§ ASSIGNED TASK: From the first line of the material through the line containing "2003-10 | DTC: -3,501 -> -3,831", restate everything word for word and nothing more.

BEGIN

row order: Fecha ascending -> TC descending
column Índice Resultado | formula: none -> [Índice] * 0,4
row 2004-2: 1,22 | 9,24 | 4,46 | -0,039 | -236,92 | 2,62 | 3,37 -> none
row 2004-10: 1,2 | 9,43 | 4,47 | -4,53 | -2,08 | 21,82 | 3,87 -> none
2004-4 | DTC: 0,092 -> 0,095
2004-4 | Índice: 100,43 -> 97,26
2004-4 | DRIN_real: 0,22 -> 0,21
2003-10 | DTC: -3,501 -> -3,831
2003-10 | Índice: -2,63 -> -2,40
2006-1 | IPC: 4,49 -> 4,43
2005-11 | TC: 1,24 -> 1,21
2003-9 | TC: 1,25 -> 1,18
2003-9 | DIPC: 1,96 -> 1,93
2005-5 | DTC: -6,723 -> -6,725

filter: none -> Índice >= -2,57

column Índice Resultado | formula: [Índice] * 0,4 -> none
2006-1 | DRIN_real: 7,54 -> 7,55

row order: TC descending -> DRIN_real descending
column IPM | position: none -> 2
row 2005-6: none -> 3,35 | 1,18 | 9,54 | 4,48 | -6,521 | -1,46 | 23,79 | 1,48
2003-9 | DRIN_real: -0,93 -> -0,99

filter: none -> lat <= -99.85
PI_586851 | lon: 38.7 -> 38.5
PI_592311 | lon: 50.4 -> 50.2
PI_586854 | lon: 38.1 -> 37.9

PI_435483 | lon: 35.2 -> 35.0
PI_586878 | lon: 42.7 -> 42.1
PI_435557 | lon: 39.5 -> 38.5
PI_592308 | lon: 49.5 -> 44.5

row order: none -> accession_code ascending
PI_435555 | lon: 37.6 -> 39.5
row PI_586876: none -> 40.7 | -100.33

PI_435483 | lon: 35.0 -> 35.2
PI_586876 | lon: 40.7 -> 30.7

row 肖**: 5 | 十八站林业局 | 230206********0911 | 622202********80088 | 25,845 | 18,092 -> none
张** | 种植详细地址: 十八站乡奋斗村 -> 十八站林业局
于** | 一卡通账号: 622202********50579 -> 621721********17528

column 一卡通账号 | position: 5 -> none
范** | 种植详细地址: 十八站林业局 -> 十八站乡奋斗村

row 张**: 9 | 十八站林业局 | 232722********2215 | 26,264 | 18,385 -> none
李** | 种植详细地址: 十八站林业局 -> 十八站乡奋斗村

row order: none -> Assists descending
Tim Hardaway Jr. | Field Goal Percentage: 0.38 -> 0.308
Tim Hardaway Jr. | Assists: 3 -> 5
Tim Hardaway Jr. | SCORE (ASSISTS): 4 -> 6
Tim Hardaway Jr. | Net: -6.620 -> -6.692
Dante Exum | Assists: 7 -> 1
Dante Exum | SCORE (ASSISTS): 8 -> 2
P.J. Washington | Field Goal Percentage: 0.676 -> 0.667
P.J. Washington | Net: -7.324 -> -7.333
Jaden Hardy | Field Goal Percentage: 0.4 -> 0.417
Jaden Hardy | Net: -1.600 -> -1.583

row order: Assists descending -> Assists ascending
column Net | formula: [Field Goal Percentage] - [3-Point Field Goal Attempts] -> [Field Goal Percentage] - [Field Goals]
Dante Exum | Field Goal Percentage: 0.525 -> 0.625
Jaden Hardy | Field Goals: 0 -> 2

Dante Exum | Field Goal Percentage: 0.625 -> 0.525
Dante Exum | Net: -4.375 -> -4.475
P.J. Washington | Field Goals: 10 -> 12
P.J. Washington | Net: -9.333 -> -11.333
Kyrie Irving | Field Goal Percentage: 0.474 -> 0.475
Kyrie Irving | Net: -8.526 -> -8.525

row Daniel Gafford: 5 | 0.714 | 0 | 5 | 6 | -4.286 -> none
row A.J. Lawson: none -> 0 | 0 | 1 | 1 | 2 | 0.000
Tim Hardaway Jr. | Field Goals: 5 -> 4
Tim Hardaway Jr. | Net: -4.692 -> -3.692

END

§ EXERCISE SOLUTION:
row order: Fecha ascending -> TC descending
column Índice Resultado | formula: none -> [Índice] * 0,4
row 2004-2: 1,22 | 9,24 | 4,46 | -0,039 | -236,92 | 2,62 | 3,37 -> none
row 2004-10: 1,2 | 9,43 | 4,47 | -4,53 | -2,08 | 21,82 | 3,87 -> none
2004-4 | DTC: 0,092 -> 0,095
2004-4 | Índice: 100,43 -> 97,26
2004-4 | DRIN_real: 0,22 -> 0,21
2003-10 | DTC: -3,501 -> -3,831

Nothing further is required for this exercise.